When Generating Primes in F#, why is the "Sieve of Erosthenes" so slow in this particular implementatIon?

Question

IE,

What am I doing wrong here? Does it have to to with lists, sequences and arrays and the way the limitations work?

So here is the setup: I'm trying to generate some primes. I see that there are a billion text files of a billion primes. The question isn't why...the question is how are the guys using python calculating all of the primes below 1,000,000 in milliseconds on this post...and what am I doing wrong with the following F# code?

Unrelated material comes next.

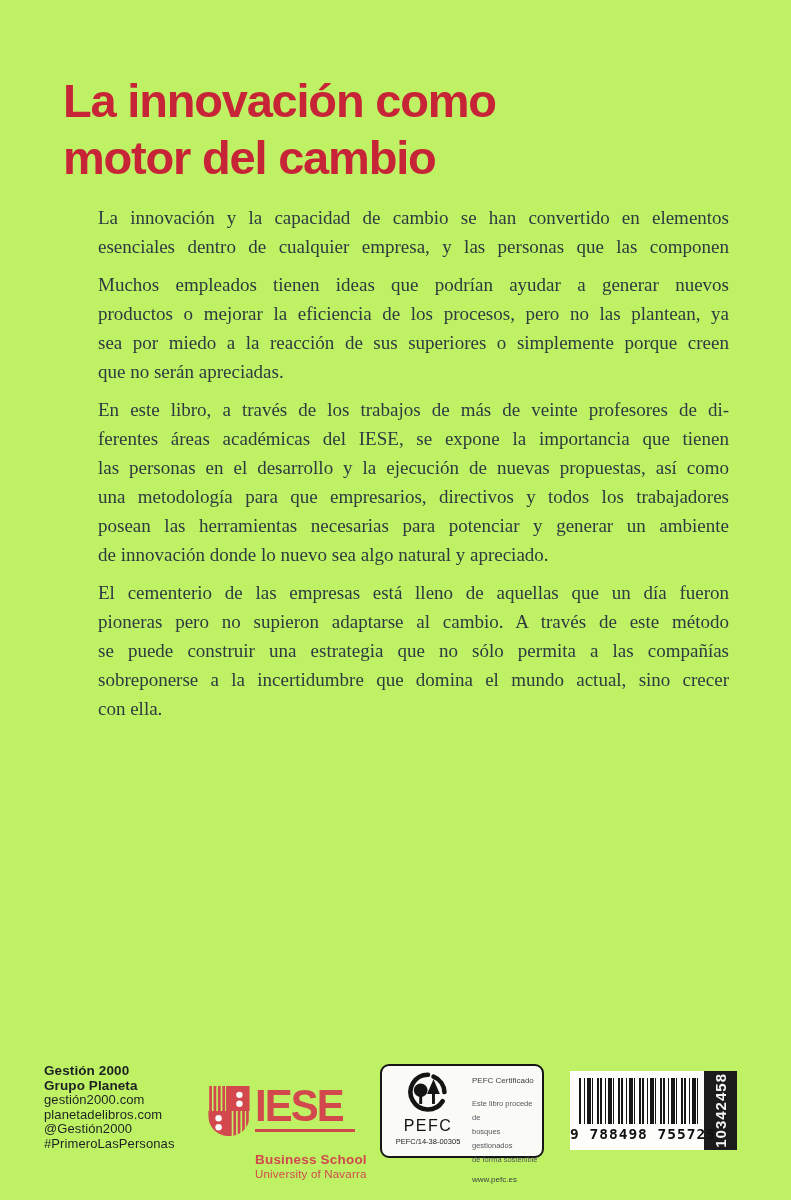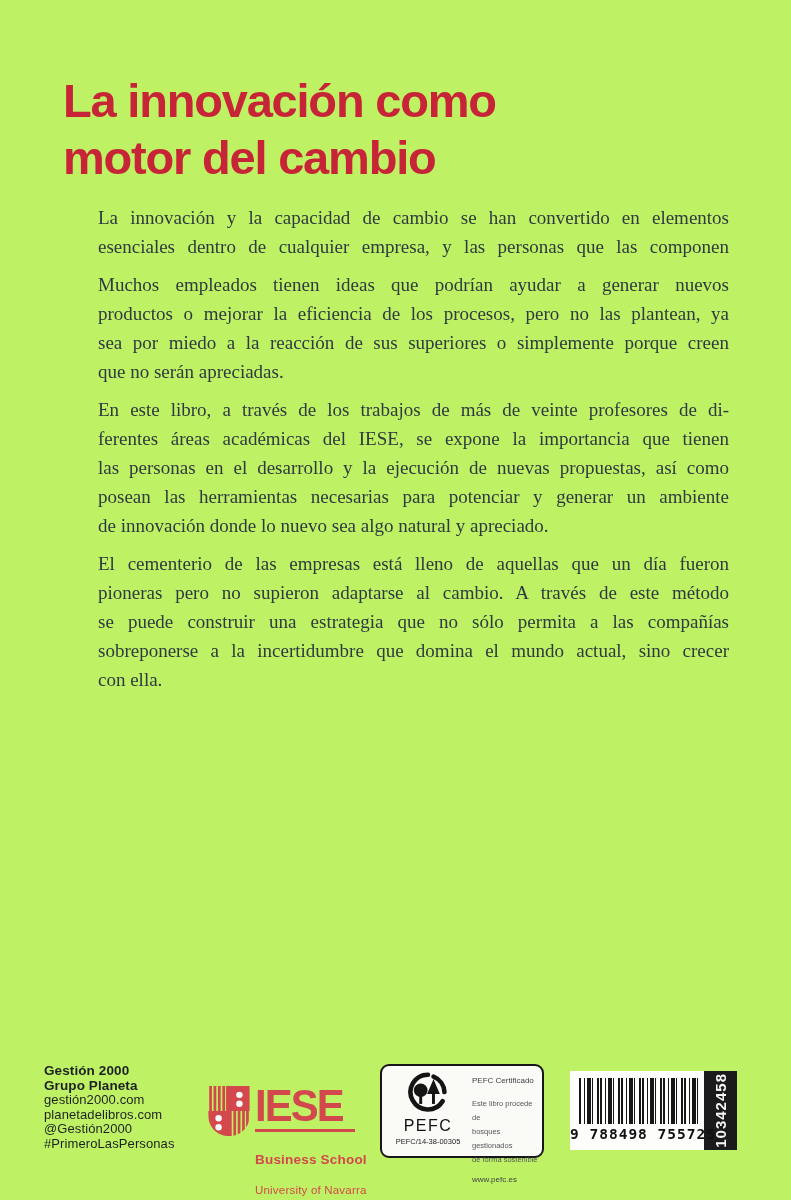"una metodología para que empresarios," span.jline { html: none -> <span>una metodología para que empresarios, directivos y todos los trabajadores</span> }
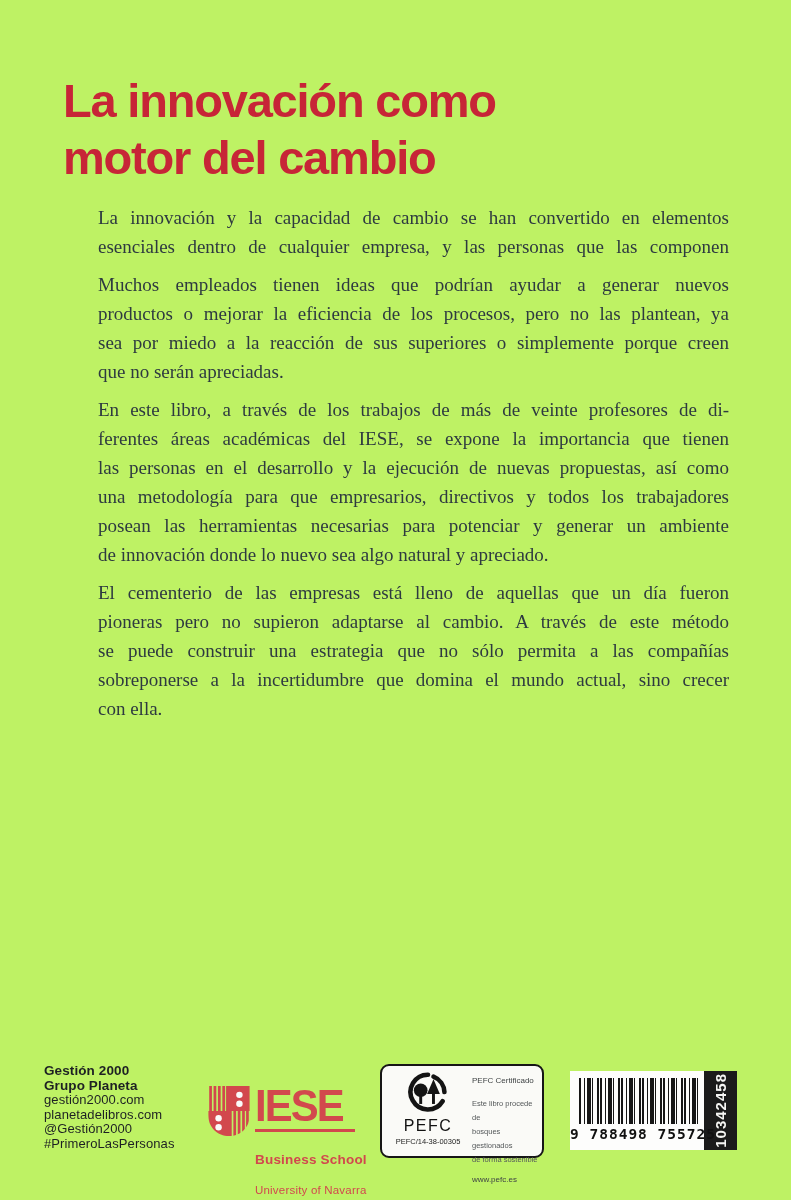"University of Navarra" .iese-univ { margin-top: 17px -> 1px }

let sieve_primes2 top_number = 
    let numbers = [ for i in 2 .. top_number do yield i ]
    let sieve (n:int list) = 
        match n with
        | [x] -> x,[]
        | hd :: tl -> hd, List.choose(fun x -> if x%hd = 0 then None else Some(x)) tl
        | _ -> failwith "Pernicious list error."
    let rec sieve_prime (p:int list) (n:int list) =  
        match (sieve n) with
        | i,[] -> i::p
        | i,n'  -> sieve_prime (i::p) n'
    sieve_prime [1;0] numbers

With the timer on in FSI, I get 4.33 seconds worth of CPU for 100000... after that, it all just blows up.

Standard advice is to use arrays instead of lists/seqs - for a very fast sieve see here: http://stackoverflow.com/a/8371684/124259 — John Palmer, Aug 17 '12 at 23:13
I would have to say `List.choose` is the major performance killer here but you have so much object creation going on here its not even funny. — ChaosPandion, Aug 17 '12 at 23:36
well, geeze. Its kinda funny :D in my defense, I've have only been programming windows stuff for a few months — cdonlan, Aug 18 '12 at 00:20
@cdonlan Well, the main problem is that you're not implementing the algorithm correctly. http://www.cs.tufts.edu/~nr/comp150fp/archive/melissa-oneill/Sieve-JFP.pdf — J D, Mar 23 '13 at 12:07

pad · Accepted Answer · 2012-08-18T00:15:00.403

5

Your sieve function is slow because you tried to filter out composite numbers up to top_number. With Sieve of Eratosthenes, you only need to do so until sqrt(top_number) and remaining numbers are inherently prime. Suppose we havetop_number = 1,000,000, your function does 78498 rounds of filtering (the number of primes until 1,000,000) while the original sieve only does so 168 times (the number of primes until 1,000).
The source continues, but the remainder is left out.